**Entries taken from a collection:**
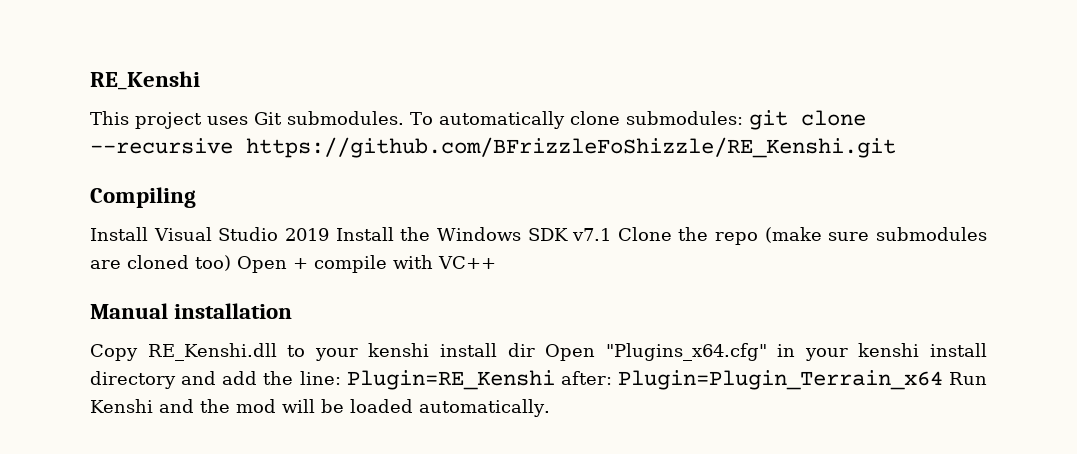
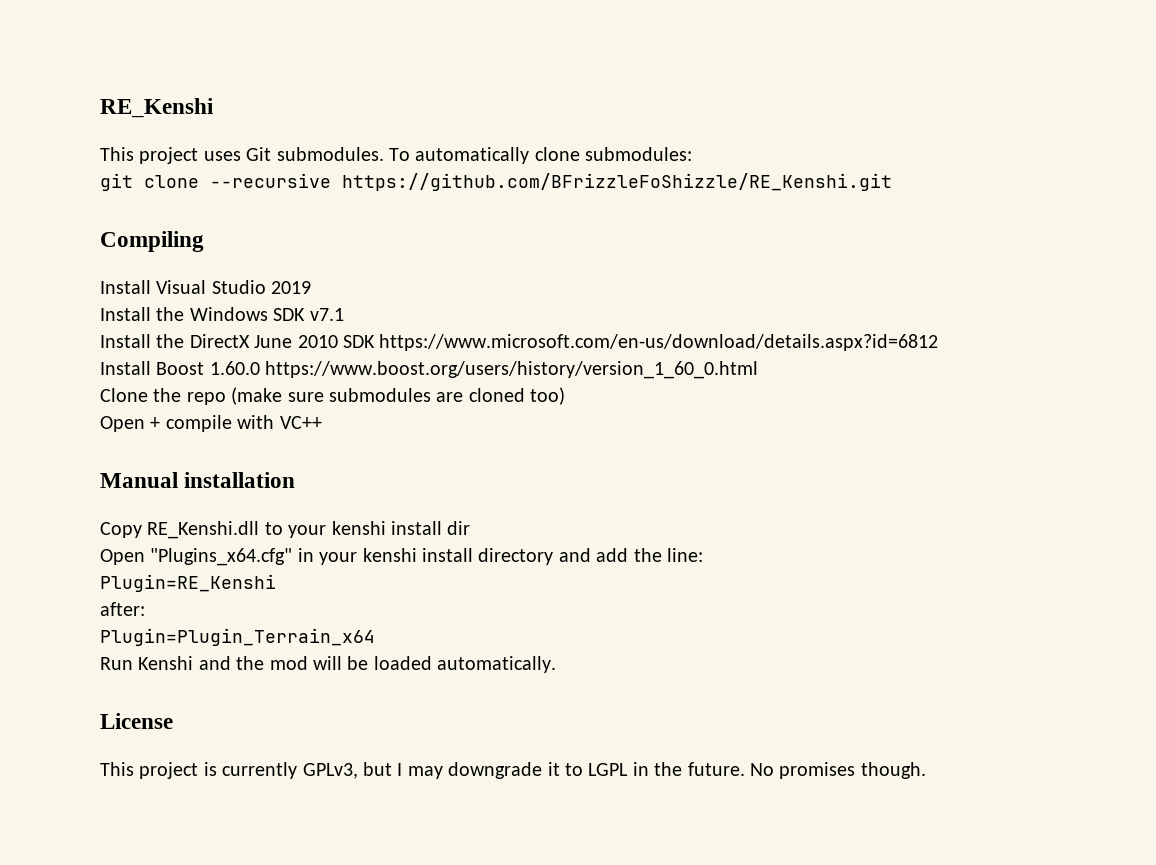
- To automatically clone submodules: git clone --recursive https://github.com/BFrizzleFoShizzle/RE_Kenshi.git
+ To automatically clone submodules:
+ git clone --recursive https://github.com/BFrizzleFoShizzle/RE_Kenshi.git
- Install Visual Studio 2019 Install the Windows SDK v7.1 Clone the repo (make sure submodules are cloned too) Open + compile with VC++
+ Install Visual Studio 2019
+ Install the Windows SDK v7.1
+ Install the DirectX June 2010 SDK https://www.microsoft.com/en-us/download/details.aspx?id=6812
+ Install Boost 1.60.0 https://www.boost.org/users/history/version_1_60_0.html
+ Clone the repo (make sure submodules are cloned too)
+ Open + compile with VC++
- Copy RE_Kenshi.dll to your kenshi install dir Open "Plugins_x64.cfg" in your kenshi install directory and add the line: Plugin=RE_Kenshi after: Plugin=Plugin_Terrain_x64 Run Kenshi and the mod will be loaded automatically.
+ Copy RE_Kenshi.dll to your kenshi install dir
+ Open "Plugins_x64.cfg" in your kenshi install directory and add the line:
+ Plugin=RE_Kenshi
+ after:
+ Plugin=Plugin_Terrain_x64
+ Run Kenshi and the mod will be loaded automatically.
+ License
+ This project is currently GPLv3, but I may downgrade it to LGPL in the future. No promises though.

**WHAT IS REQUIRED:** Determine how many lines above contain "loaded" as a word or string. Give the number alone.

**SOLVED EXERCISE:** 2